To collect blockchain data, we must first establish secure and reliable connections with blockchain nodes. This task involves more than simply maintaining a continuous link to the node; it also requires ensuring the robustness and resilience of these connections.

Our multi-source node ingestion system is designed to connect to multiple blockchain data sources. For Ethereum, the primary nodes we operate are Nethermind and Geth, which we augment with external RPC providers such as QuickNode. This multi-node multi-source strategy is crucial for two reasons:

  • Redundancy: In the event of a node failure, our system can switch to alternative sources without interrupting the data stream.
  • Verification: Data from multiple sources can be cross-verified to ensure accuracy and consistency.

We establish node connections using a combination of polling and subscription-based methods. Polling allows us to actively query nodes for new blocks at regular intervals, while subscriptions use WebSocket connections to receive new data as soon as it's broadcasted by the node.

Ensuring a Steady Stream: Real-Time Data Ingestion

To handle the real-time nature of blockchain data, we've implemented a streamlined ingestion process that captures blocks as they are propagated on the network.

Our input system is tasked with the initial reception of data.
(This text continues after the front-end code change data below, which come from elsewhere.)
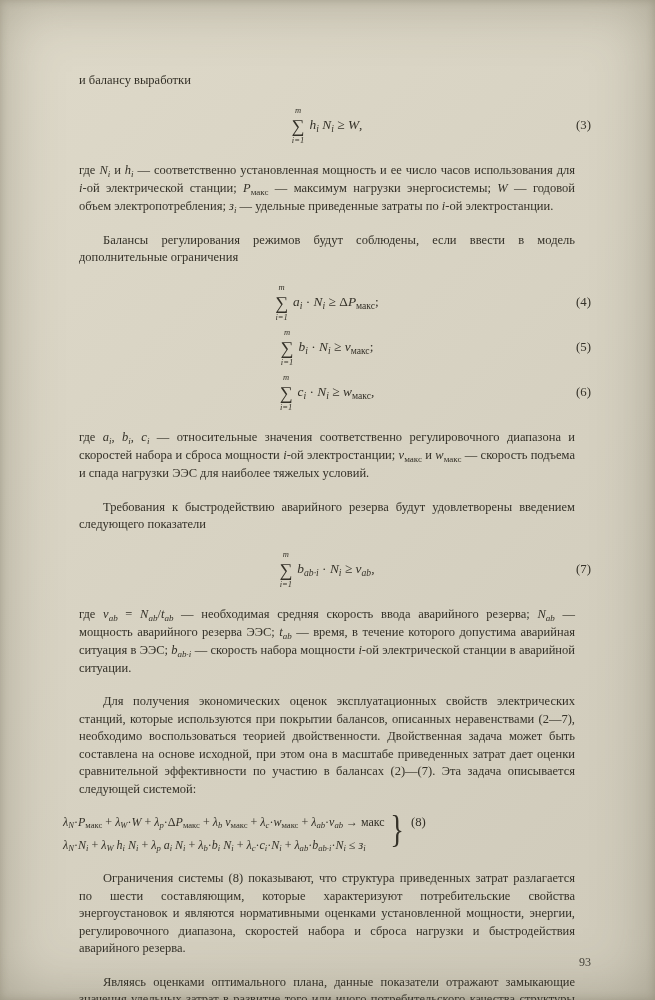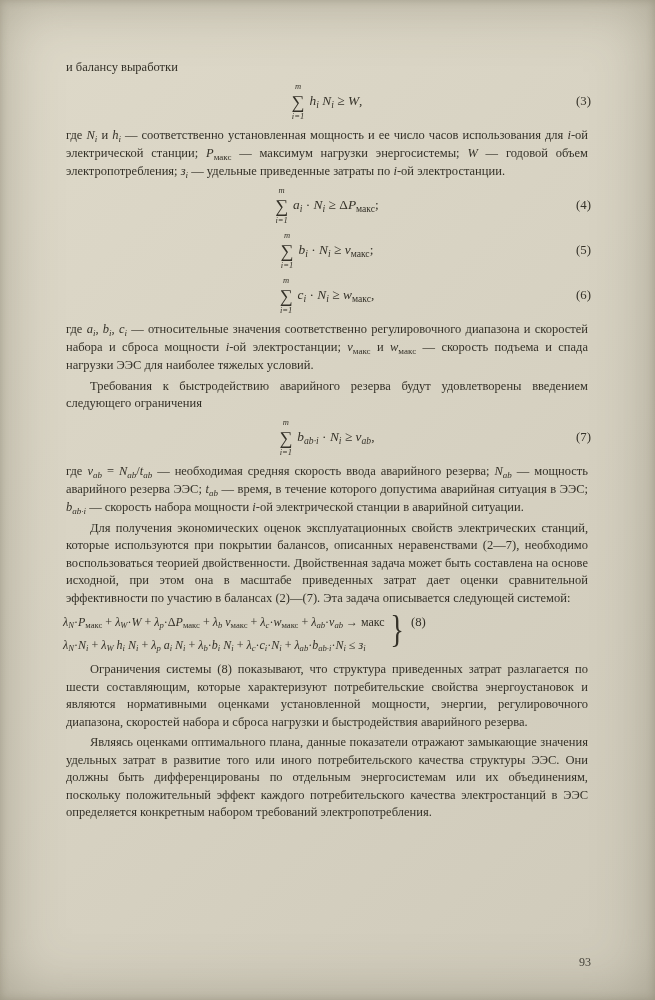"и балансу выработки" .para { margin: 3px -> 16px }
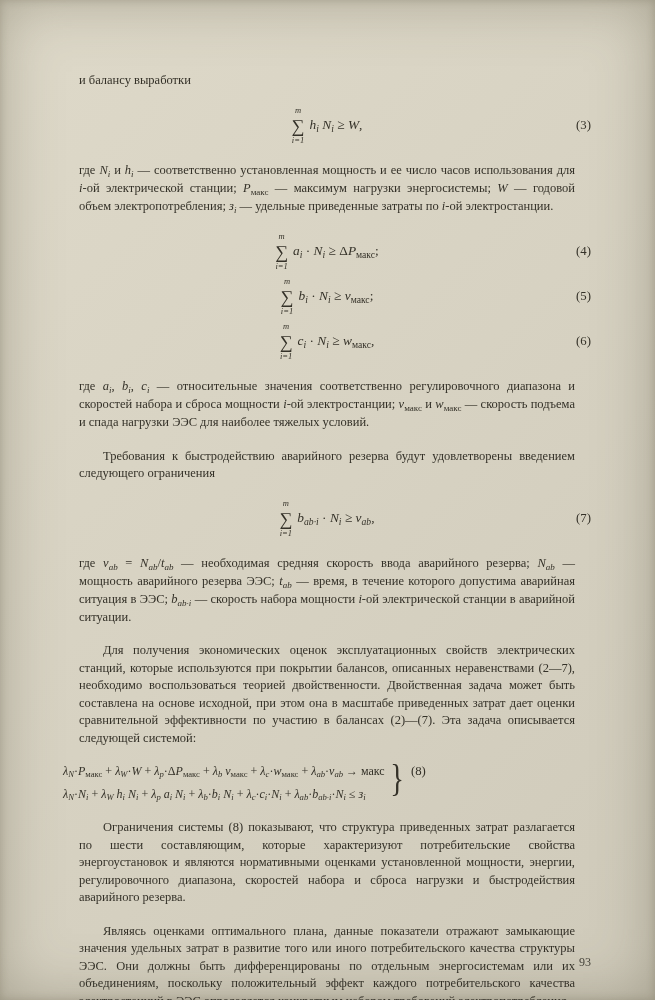"Балансы регулирования режимов будут" p.para { html: none -> <p><span>Балансы регулирования режимов будут соблюдены, если ввести в модель дополнительные ограничения</span></p> }
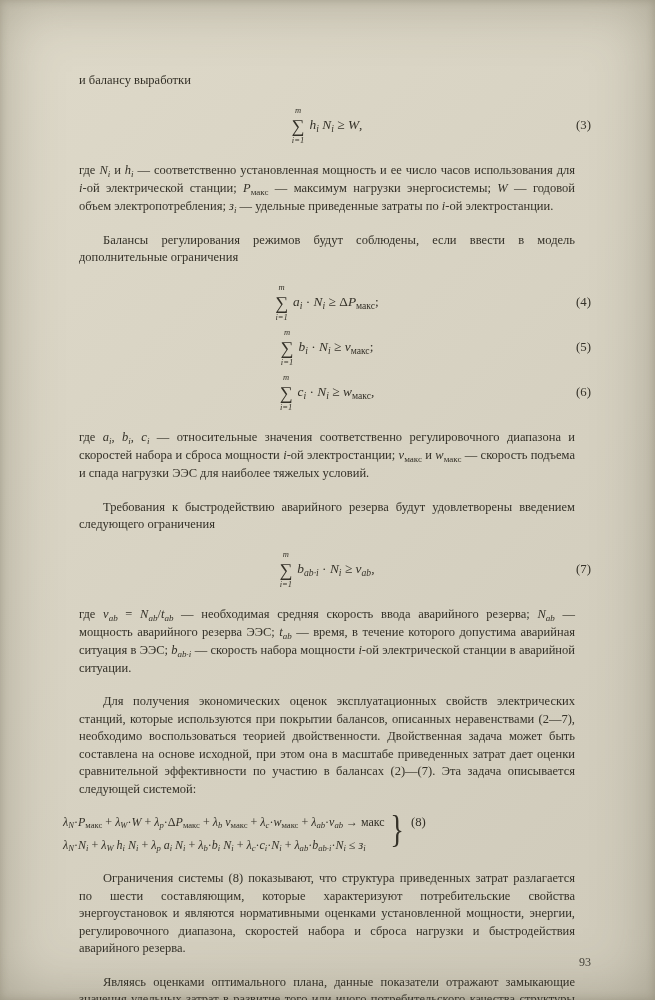"Требования к быстродействию аварийного" span.rm { text: ограничения -> показатели }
It's built to process high-volume requests efficiently, ensuring minimal latency between block creation and data capture.

We run one input per data source so for Ethereum, we have an input for our Nethermind node, one for our Geth node and one for the QuickNode RPC endpoint. 

Upon receipt, the data undergoes preliminary validation to ensure structural integrity. This includes checks for data completeness and format correctness before it's passed onto the queuing system.

We use Redis for inter-process communication and for state storage due to its exceptional performance characteristics as an in-memory data store, which are ideal for handling the velocity and volume of incoming blockchain data.

We employ Redis lists, utilising LPUSH and BRPOPLPUSH commands for managing our data queues. This allows us to maintain a FIFO (First-In-First-Out) structure, which is essential for preserving the chronological order of the blockchain data.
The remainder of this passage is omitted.